Entre os objetivos centrais, o plano prevê a recuperação de ao menos 30% das áreas degradadas em todos os biomas, a conservação efetiva de pelo menos 30% das zonas terrestres, costeiras e marinhas, além da proteção de 80% da Amazônia. A secretária nacional de Biodiversidade, Florestas e Direitos Animais, Rita Mesquita, destacou que a nova Epanb funciona como um marco estruturante da política ambiental, equivalente ao Plano Clima, e é agora vinculada à legislação nacional, deixando de ser apenas uma iniciativa facultativa.

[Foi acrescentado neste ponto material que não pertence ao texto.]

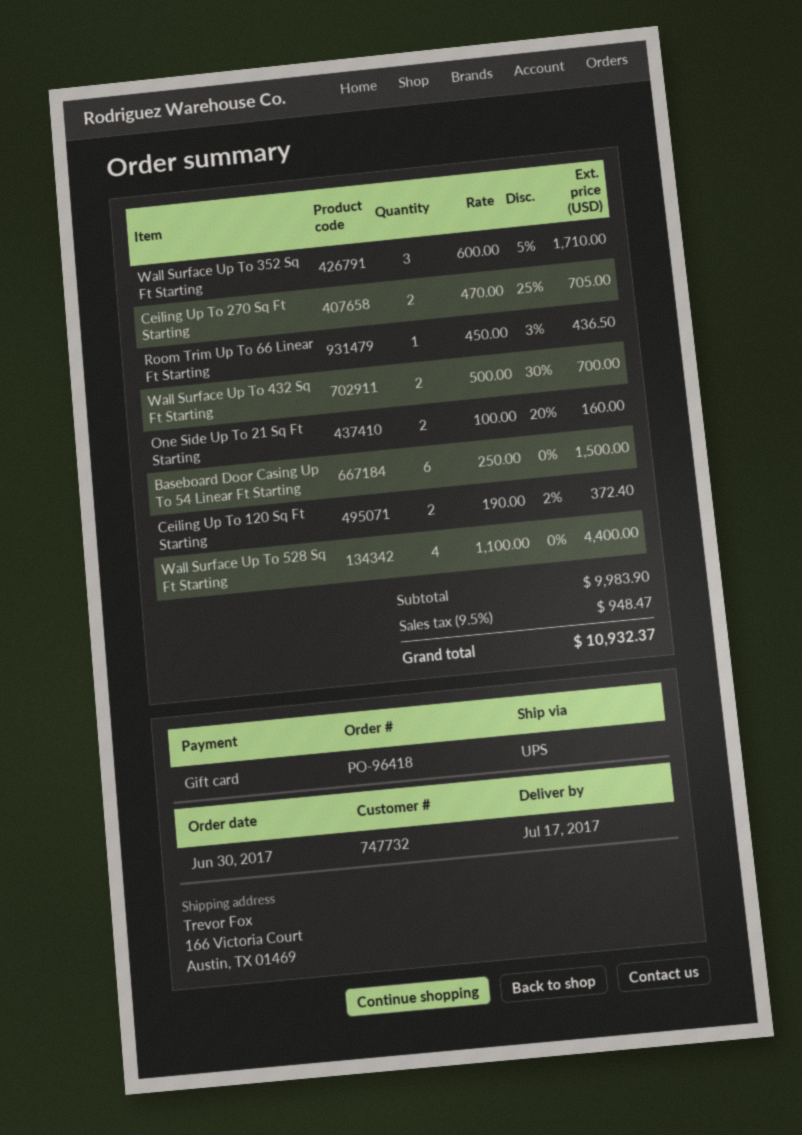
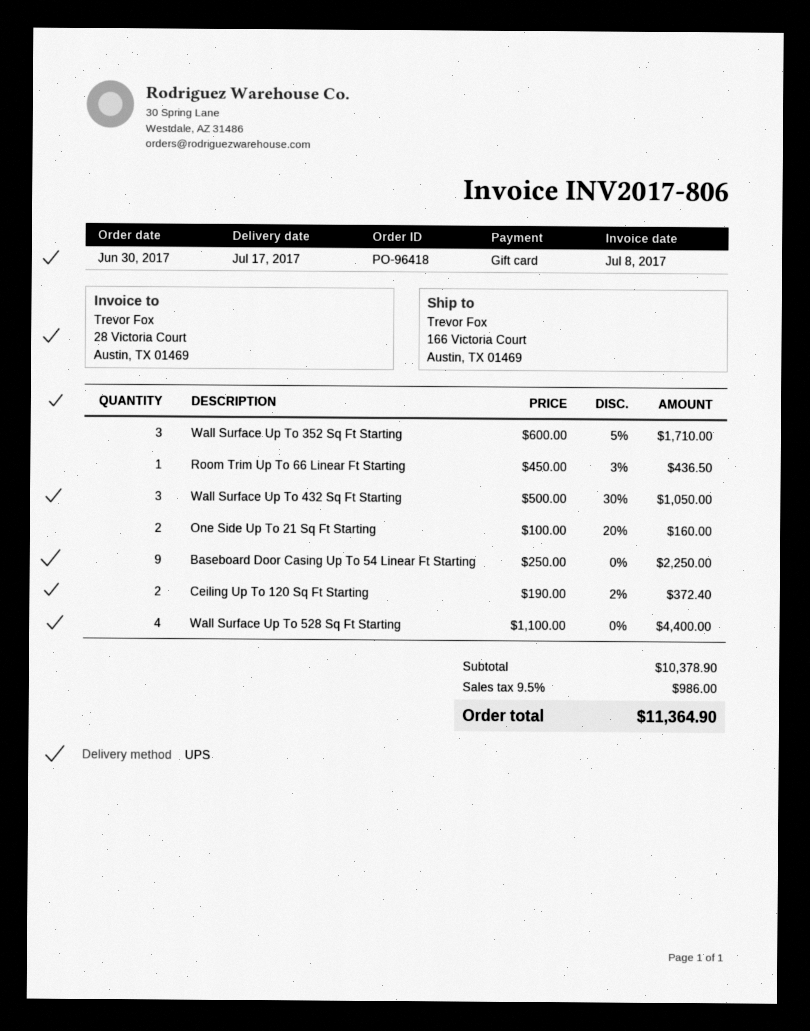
Ceiling Up To 270 Sq Ft Starting: 2 x 470.00 - 25% = 705.00 -> none
Wall Surface Up To 432 Sq Ft Starting: 2 x 500.00 - 30% = 700.00 -> 3 x 500.00 - 30% = 1050.00
Baseboard Door Casing Up To 54 Linear Ft Starting: 6 x 250.00 = 1500.00 -> 9 x 250.00 = 2250.00
subtotal: 9983.90 -> 10378.90
tax: 9.5% = 948.47 -> 9.5% = 986.00
total: 10932.37 -> 11364.90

O Brasil concentra entre 10% e 15% da biodiversidade mundial, com mais de 47 mil espécies de plantas e cerca de 120 mil espécies de fauna. Para o presidente do Ibama, Rodrigo Agostinho, a robustez da biodiversidade brasileira reforça tanto o valor ambiental do país quanto a urgência em frear o avanço das espécies ameaçadas. A elaboração do plano envolveu mais de 20 ministérios e 50 instituições, em um processo iniciado em 2023 que consolidou instrumentos e políticas já existentes para orientar ações de governo e sociedade.